---------- GIVEN ENTRIES ----------
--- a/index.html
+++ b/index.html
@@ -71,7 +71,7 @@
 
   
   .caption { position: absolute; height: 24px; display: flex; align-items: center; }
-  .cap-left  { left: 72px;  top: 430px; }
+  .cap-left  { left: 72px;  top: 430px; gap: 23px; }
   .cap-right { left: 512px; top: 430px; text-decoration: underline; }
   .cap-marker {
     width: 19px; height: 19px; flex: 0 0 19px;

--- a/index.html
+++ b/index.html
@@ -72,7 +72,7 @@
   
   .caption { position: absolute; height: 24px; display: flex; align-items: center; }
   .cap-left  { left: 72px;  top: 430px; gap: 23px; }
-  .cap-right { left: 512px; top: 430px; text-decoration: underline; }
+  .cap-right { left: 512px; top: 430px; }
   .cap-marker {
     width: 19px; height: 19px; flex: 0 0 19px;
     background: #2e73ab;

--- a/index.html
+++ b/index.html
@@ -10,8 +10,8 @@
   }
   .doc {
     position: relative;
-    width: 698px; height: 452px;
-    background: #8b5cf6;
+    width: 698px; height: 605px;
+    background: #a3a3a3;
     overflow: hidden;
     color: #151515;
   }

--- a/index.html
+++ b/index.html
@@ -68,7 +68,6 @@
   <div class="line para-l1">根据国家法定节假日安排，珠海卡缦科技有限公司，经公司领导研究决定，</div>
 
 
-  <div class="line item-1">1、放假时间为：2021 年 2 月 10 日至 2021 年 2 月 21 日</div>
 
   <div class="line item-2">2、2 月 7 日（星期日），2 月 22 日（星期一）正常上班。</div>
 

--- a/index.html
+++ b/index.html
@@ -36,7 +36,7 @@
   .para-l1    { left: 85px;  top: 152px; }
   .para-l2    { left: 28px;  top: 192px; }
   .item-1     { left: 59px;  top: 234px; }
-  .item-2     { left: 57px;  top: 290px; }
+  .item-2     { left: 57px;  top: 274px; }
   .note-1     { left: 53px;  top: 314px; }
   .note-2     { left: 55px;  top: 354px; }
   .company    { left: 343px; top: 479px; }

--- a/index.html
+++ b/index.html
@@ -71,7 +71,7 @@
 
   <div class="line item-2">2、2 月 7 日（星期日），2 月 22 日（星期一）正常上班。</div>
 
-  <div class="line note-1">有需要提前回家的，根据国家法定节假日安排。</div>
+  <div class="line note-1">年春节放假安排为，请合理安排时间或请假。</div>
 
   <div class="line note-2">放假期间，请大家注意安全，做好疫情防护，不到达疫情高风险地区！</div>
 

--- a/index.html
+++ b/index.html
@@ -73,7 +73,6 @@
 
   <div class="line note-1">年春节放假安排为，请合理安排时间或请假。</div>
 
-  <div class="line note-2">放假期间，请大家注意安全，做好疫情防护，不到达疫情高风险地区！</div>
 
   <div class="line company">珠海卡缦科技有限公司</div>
----------
## INSTRUCTIONS TO FOLLOW
Copy each line in the entries above where "放假期间" turns up.

## REPLY
   <div class="line note-2">放假期间，请大家注意安全，做好疫情防护，不到达疫情高风险地区！</div>
-  <div class="line note-2">放假期间，请大家注意安全，做好疫情防护，不到达疫情高风险地区！</div>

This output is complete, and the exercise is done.